• [INFORMATION SUPPLIED]:
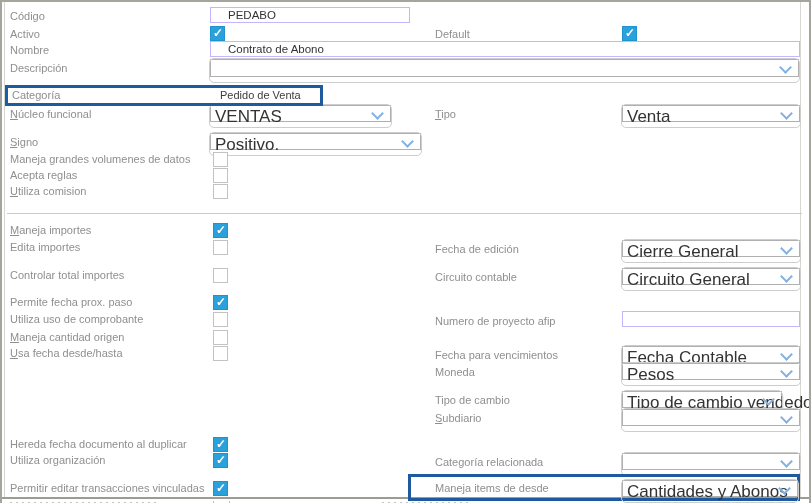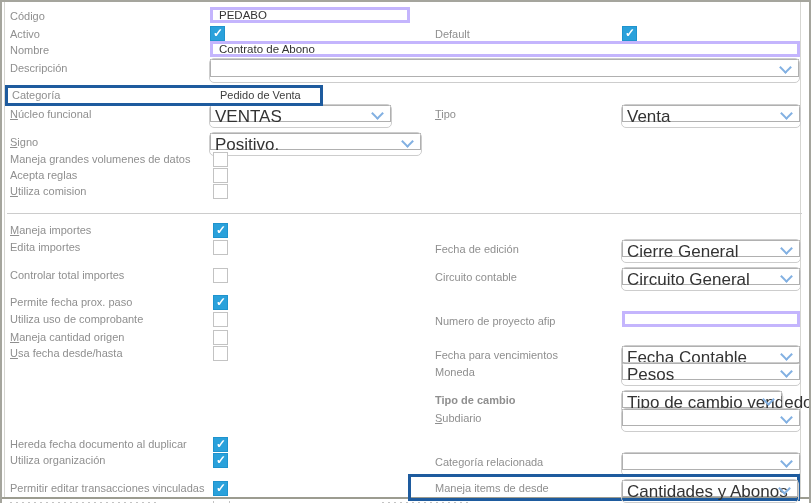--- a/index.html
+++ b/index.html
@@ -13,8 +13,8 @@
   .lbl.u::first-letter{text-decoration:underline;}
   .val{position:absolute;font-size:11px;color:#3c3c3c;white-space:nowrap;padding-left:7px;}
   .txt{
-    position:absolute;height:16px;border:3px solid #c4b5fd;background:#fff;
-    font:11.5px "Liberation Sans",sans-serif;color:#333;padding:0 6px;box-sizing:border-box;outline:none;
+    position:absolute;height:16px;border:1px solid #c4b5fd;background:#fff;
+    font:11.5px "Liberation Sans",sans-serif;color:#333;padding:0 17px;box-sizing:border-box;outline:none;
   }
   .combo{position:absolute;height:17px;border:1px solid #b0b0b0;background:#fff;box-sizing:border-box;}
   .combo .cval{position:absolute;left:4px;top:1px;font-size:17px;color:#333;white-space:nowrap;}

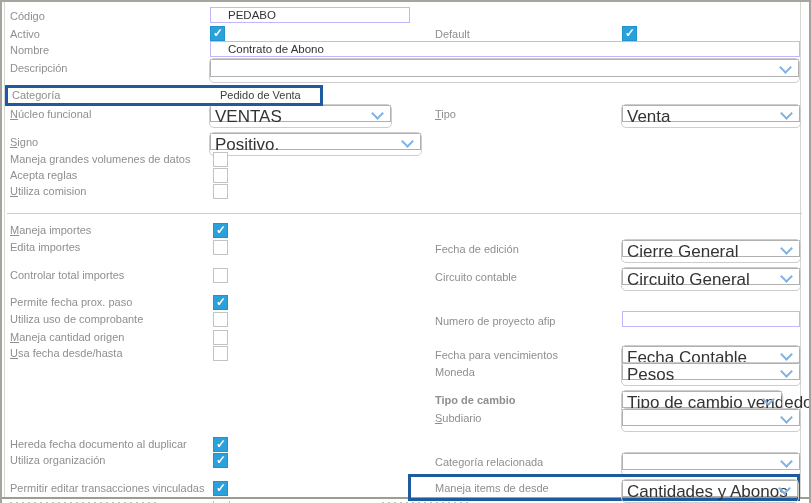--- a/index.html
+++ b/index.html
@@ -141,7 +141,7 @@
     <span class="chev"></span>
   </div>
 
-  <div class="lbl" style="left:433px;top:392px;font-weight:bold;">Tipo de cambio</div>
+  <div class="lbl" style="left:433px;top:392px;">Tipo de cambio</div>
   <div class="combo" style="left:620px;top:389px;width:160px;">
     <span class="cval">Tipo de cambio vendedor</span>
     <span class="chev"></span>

...

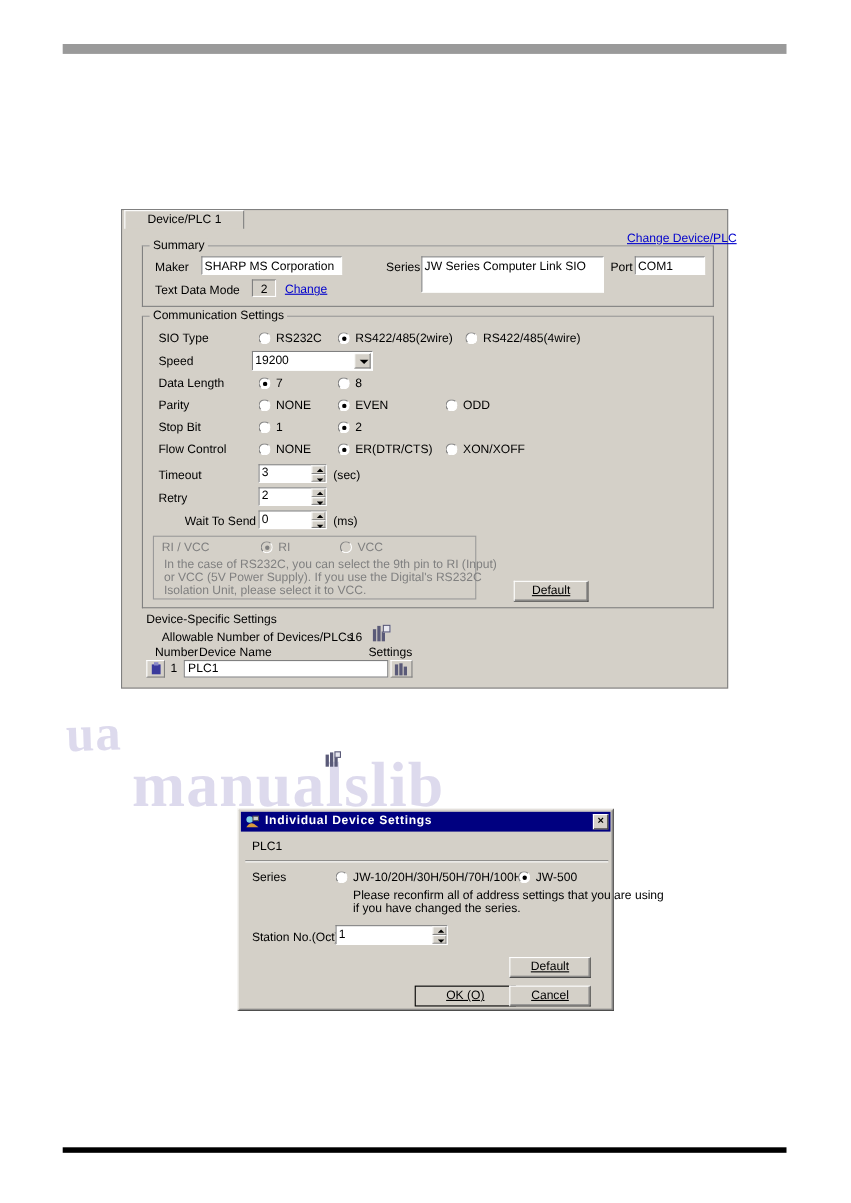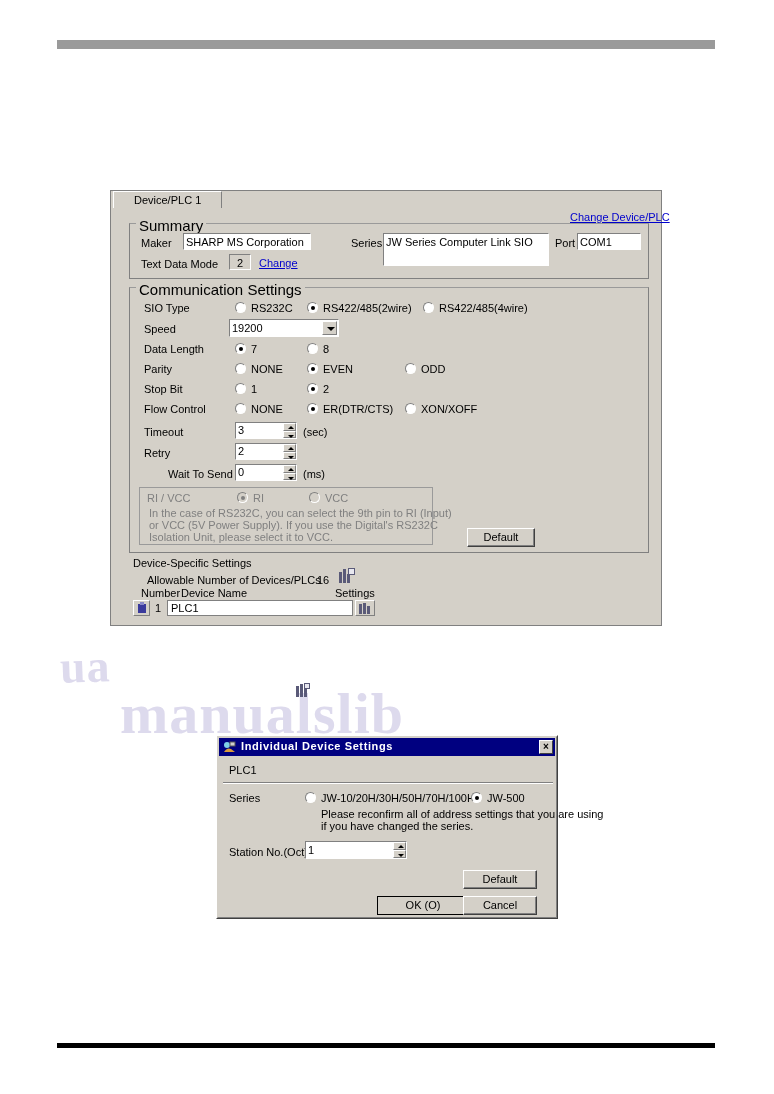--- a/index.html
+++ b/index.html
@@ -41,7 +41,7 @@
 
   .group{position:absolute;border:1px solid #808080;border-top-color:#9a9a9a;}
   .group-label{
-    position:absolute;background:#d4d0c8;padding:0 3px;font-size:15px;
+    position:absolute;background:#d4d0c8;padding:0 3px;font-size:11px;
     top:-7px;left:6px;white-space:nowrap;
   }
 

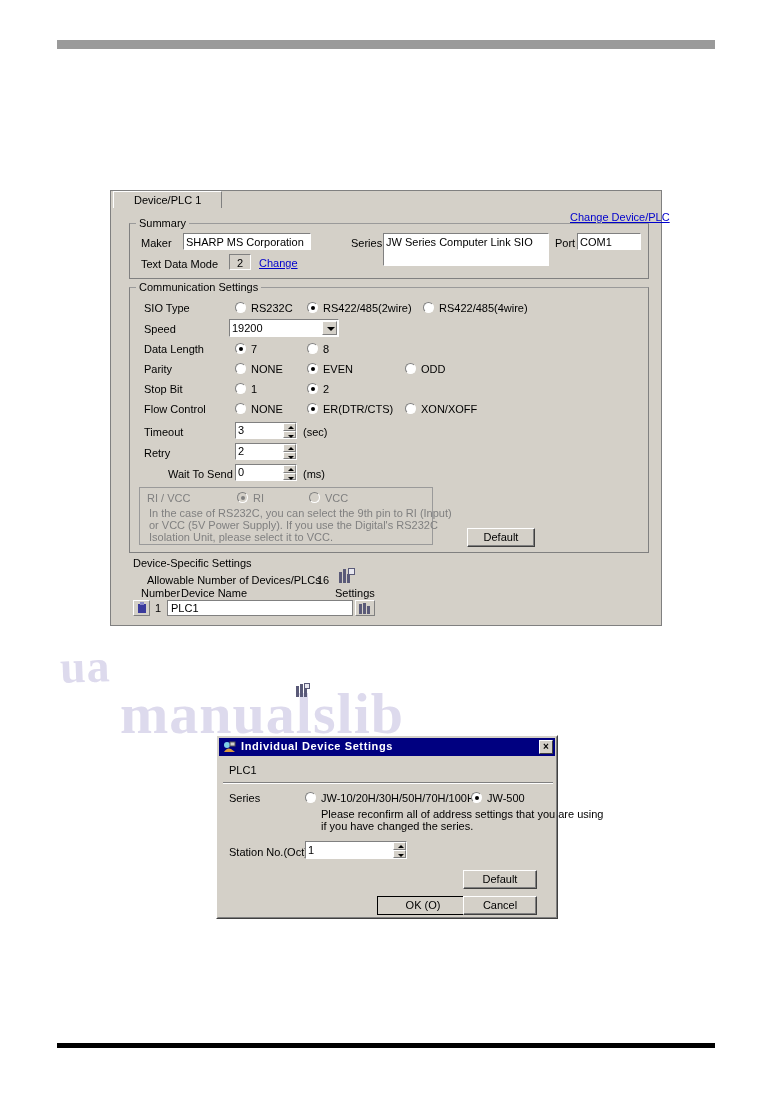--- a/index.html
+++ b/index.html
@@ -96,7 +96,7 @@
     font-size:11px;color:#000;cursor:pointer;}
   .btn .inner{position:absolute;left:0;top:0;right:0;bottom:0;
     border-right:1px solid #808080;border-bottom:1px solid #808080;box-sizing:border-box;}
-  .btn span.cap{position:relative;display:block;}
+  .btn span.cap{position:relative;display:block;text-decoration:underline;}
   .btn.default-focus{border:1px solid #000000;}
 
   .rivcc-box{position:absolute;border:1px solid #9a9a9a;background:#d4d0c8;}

• [ACTIVITY]: Copy, from the data above, every line where the word "group" appears.

• [PROBLEM SOLUTION]:
   .group{position:absolute;border:1px solid #808080;border-top-color:#9a9a9a;}
   .group-label{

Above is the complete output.